Dataset entries:
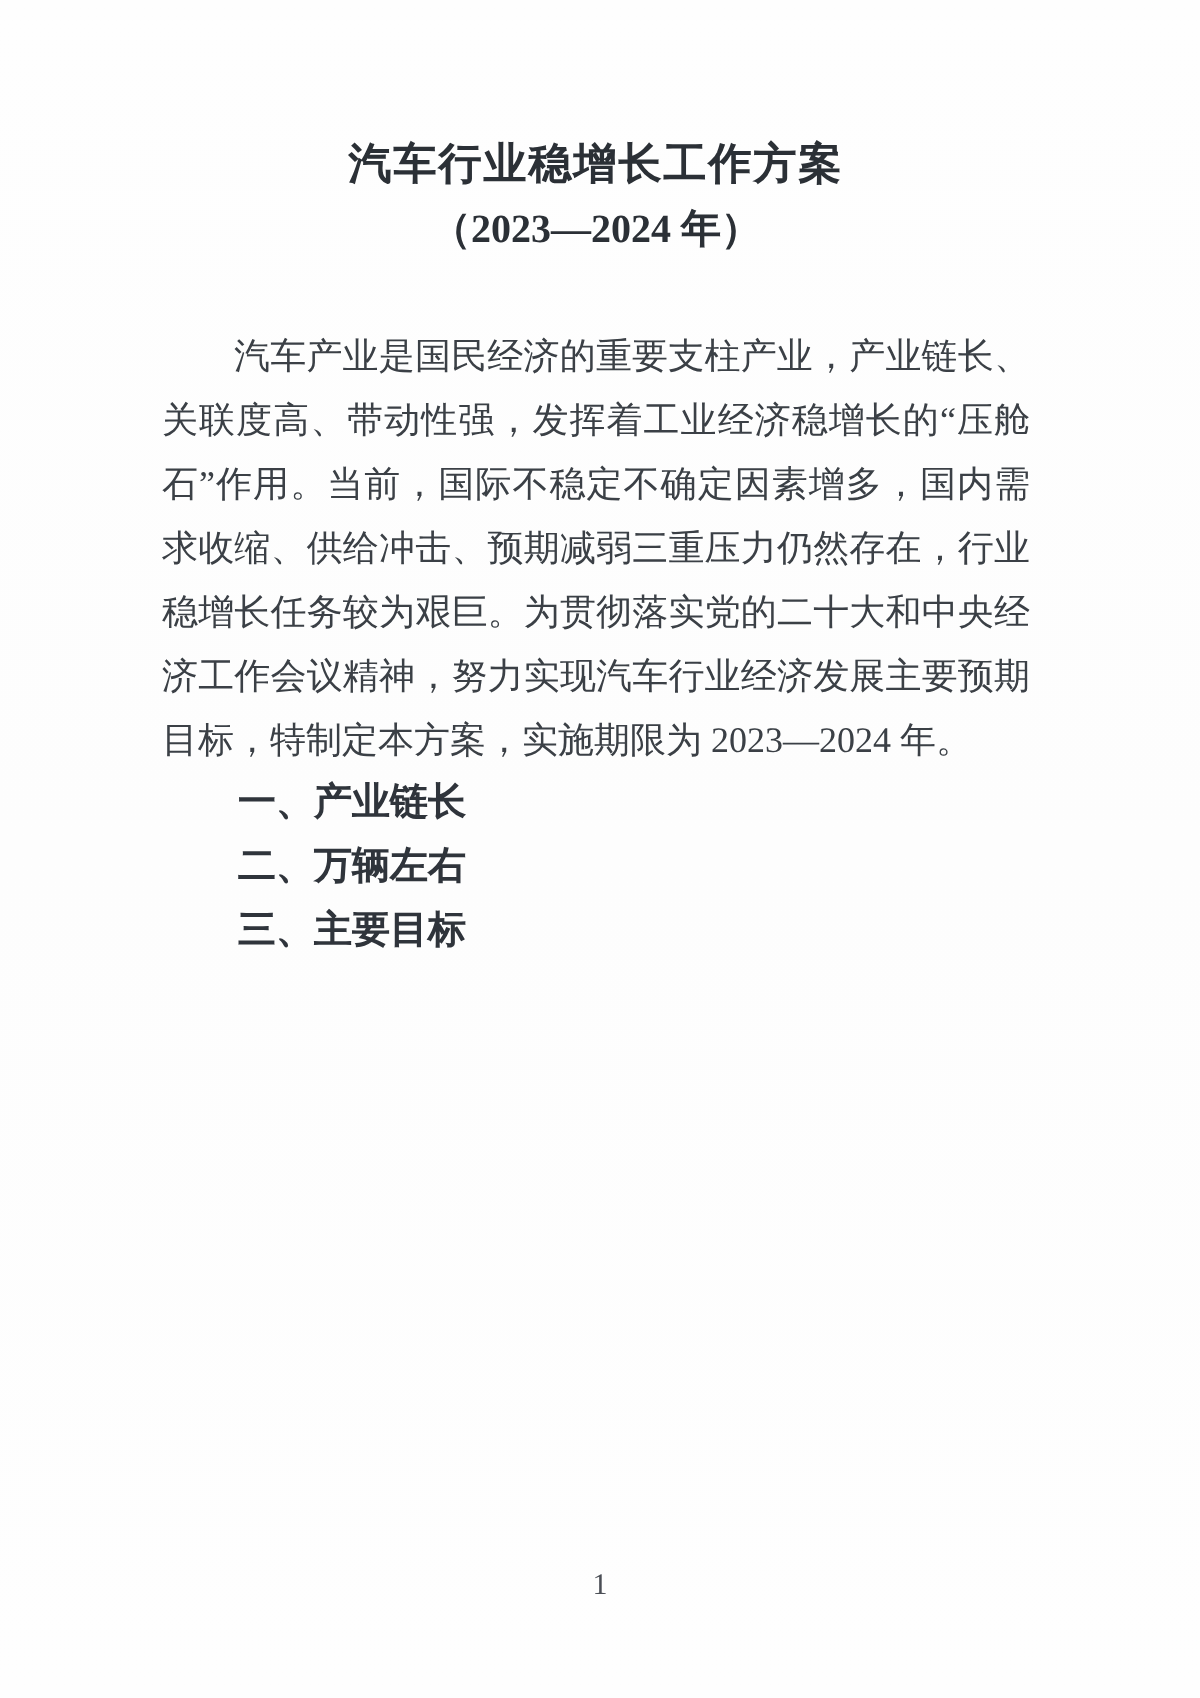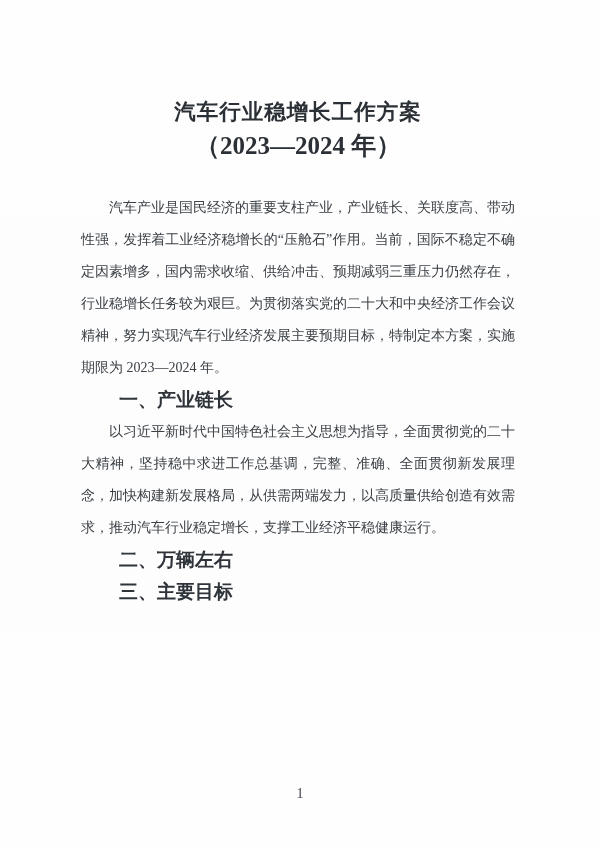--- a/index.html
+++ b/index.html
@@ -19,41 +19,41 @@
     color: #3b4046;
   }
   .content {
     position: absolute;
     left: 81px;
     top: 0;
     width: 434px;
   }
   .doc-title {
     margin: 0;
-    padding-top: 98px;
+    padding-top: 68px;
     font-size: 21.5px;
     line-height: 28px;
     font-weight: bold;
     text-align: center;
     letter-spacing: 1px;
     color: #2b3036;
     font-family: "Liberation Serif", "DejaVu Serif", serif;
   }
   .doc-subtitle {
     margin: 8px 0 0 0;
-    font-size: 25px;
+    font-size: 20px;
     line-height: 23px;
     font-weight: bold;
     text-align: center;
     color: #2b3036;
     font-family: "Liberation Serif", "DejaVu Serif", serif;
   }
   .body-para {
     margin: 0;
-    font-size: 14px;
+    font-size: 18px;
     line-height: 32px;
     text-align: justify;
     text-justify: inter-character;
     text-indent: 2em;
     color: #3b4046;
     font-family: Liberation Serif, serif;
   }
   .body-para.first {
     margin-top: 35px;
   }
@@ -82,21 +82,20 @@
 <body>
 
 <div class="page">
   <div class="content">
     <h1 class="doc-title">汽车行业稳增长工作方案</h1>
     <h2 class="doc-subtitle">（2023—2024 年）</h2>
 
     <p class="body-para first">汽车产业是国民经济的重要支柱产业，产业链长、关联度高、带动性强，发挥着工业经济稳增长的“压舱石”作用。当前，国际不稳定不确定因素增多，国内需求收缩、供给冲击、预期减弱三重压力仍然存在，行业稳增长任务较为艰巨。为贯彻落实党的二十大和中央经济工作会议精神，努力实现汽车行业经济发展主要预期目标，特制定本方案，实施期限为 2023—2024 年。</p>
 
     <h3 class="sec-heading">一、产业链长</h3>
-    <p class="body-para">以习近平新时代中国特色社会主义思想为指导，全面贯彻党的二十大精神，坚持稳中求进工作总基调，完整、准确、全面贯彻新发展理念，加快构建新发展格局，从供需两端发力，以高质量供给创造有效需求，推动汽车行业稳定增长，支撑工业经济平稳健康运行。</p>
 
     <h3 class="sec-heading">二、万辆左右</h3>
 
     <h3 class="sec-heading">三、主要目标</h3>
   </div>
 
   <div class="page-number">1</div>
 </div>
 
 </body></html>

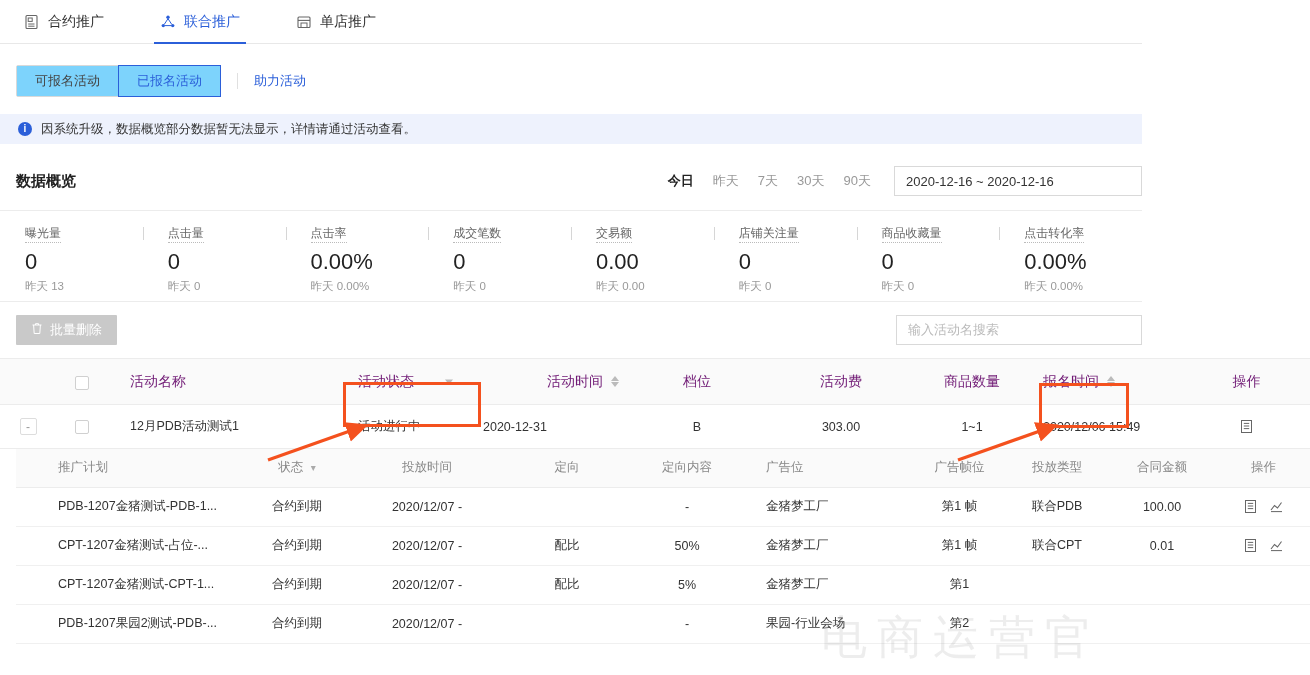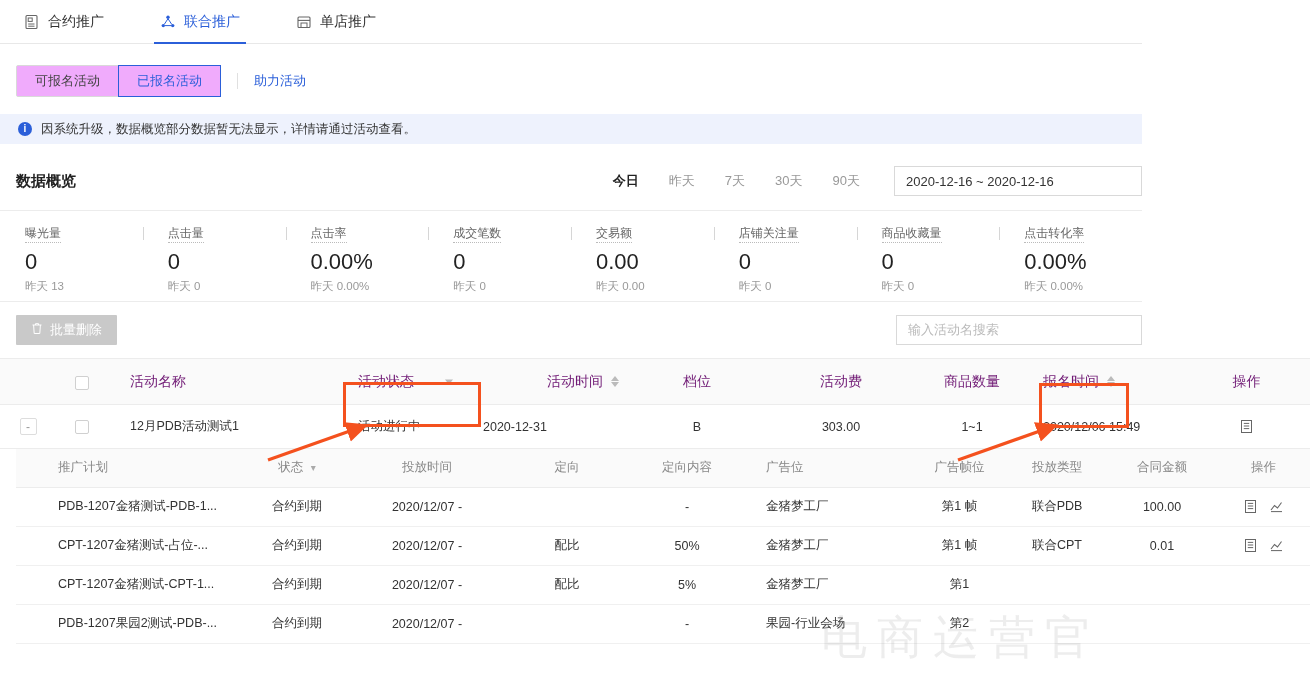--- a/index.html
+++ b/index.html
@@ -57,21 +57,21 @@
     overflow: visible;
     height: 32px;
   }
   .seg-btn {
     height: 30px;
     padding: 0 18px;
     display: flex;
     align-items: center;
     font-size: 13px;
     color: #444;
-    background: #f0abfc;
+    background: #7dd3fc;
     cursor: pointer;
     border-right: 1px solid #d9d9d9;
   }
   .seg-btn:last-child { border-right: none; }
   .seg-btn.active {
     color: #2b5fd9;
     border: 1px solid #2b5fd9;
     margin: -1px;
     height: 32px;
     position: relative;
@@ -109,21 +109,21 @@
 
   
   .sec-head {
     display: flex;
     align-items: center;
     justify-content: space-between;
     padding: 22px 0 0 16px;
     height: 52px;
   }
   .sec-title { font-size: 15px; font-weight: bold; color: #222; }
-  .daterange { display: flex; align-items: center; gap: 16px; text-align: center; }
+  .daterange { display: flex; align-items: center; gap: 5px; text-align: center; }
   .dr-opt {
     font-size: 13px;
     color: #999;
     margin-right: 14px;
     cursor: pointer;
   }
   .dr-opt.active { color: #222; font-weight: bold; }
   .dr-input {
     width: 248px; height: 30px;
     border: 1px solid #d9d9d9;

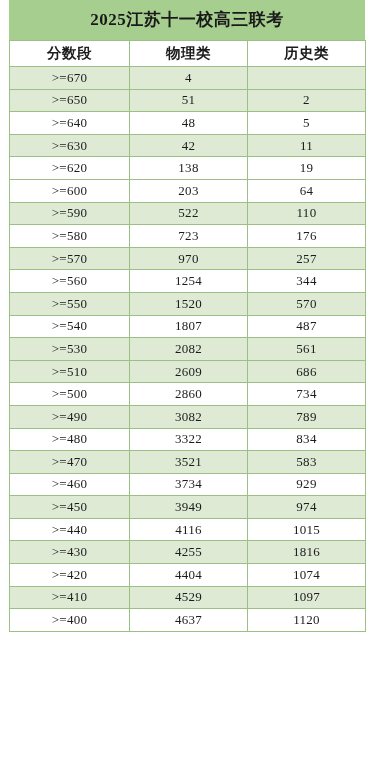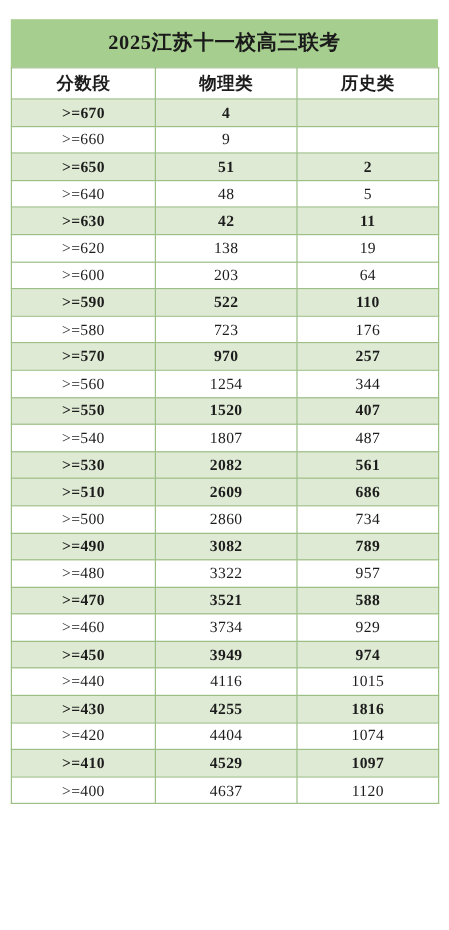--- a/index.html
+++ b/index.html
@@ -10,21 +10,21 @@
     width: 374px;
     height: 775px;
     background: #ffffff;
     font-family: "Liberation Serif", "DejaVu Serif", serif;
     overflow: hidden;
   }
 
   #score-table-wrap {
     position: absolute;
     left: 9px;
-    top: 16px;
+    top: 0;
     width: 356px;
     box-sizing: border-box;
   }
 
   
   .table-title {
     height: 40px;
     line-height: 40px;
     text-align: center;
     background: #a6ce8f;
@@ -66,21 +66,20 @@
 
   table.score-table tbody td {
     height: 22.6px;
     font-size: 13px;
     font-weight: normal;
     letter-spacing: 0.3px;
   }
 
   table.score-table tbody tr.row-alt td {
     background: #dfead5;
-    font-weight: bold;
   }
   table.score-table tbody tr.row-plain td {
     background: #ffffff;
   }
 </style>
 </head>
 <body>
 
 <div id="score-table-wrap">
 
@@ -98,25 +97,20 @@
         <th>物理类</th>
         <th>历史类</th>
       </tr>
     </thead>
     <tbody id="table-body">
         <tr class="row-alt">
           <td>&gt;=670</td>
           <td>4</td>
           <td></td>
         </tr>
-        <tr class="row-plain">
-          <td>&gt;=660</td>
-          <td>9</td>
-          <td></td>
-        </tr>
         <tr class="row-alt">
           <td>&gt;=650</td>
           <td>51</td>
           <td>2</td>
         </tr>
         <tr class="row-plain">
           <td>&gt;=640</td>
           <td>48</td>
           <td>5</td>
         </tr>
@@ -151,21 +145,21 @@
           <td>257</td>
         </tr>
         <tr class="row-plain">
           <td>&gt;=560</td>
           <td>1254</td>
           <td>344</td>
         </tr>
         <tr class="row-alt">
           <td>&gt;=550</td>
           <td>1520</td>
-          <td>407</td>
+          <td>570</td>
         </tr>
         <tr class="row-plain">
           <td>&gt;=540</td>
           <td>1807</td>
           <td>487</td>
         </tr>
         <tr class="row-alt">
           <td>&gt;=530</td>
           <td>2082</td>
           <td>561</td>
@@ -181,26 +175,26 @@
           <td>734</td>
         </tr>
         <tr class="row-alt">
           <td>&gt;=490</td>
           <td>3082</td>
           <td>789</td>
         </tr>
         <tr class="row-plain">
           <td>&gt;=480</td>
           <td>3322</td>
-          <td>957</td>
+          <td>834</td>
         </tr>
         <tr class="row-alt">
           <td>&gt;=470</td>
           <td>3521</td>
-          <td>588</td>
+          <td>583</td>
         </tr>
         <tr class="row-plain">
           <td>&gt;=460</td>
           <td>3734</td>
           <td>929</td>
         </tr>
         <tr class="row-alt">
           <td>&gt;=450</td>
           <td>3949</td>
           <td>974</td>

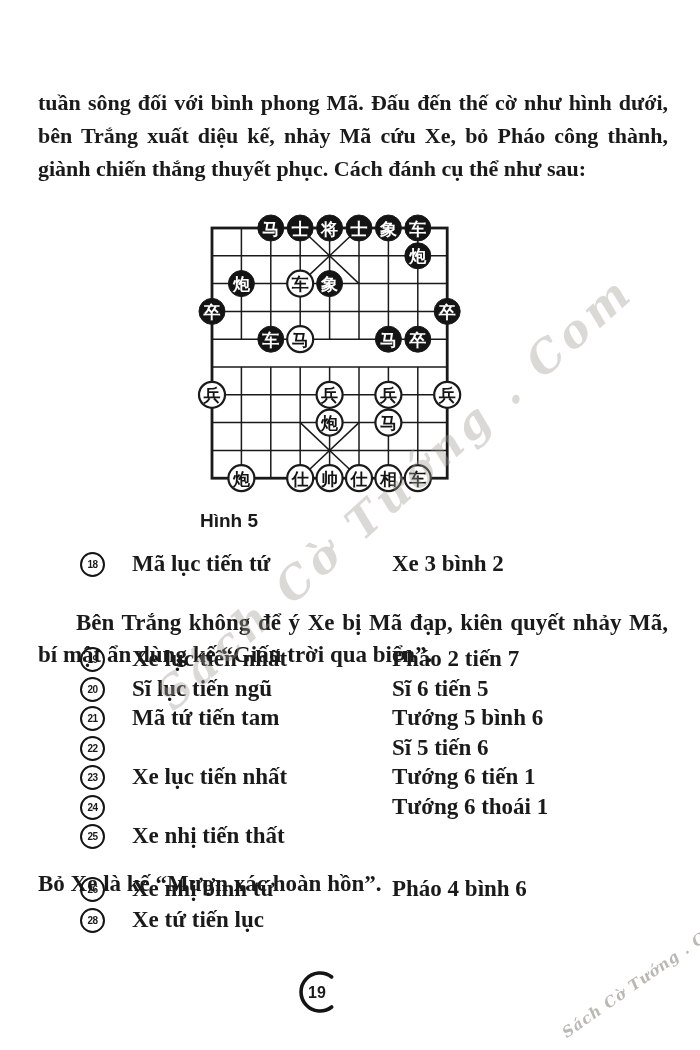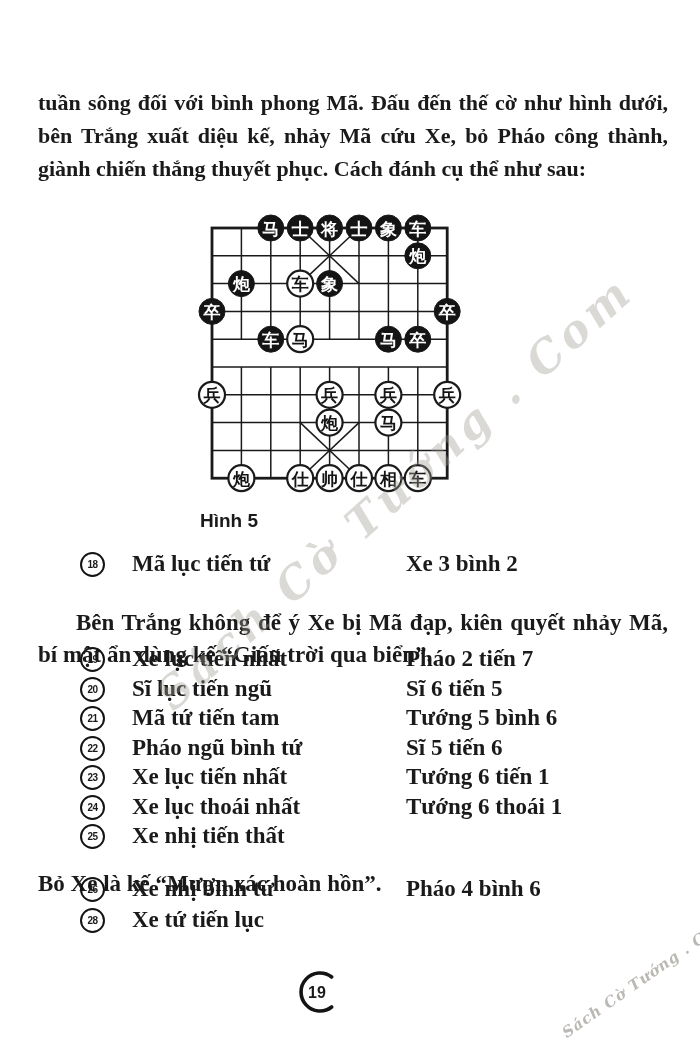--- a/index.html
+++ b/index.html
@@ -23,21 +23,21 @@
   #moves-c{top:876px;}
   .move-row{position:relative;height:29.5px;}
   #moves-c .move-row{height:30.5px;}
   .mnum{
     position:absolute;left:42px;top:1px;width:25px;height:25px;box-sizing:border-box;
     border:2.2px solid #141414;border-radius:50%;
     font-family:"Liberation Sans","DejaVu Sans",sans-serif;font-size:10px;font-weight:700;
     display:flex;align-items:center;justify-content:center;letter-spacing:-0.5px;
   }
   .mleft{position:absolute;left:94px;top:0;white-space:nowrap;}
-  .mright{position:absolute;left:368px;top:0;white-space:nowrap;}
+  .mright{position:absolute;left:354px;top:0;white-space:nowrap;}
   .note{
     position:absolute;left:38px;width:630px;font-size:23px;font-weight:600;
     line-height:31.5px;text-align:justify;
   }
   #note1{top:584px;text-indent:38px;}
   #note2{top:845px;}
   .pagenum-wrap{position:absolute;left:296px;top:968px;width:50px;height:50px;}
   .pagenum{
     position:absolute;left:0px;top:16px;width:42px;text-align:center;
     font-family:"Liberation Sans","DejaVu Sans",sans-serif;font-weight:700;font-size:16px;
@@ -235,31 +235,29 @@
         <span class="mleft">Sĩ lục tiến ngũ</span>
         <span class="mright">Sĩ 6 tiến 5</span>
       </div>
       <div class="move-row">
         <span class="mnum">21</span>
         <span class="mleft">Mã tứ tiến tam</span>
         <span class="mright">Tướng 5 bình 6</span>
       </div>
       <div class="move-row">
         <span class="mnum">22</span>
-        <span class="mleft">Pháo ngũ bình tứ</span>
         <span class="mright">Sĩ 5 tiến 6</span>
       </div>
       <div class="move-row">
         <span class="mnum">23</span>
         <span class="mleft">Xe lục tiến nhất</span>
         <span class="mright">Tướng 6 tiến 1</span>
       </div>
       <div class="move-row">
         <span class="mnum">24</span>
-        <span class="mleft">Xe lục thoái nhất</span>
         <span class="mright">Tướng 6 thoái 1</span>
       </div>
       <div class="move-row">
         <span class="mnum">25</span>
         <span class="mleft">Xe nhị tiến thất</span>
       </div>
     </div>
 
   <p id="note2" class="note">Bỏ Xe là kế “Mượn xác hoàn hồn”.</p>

What you should do: Search the listing above for "space" and copy every line that holds it.

Output for this exercise:
     justify-content: space-between;
   .mleft{position:absolute;left:94px;top:0;white-space:nowrap;}
-  .mright{position:absolute;left:368px;top:0;white-space:nowrap;}
+  .mright{position:absolute;left:354px;top:0;white-space:nowrap;}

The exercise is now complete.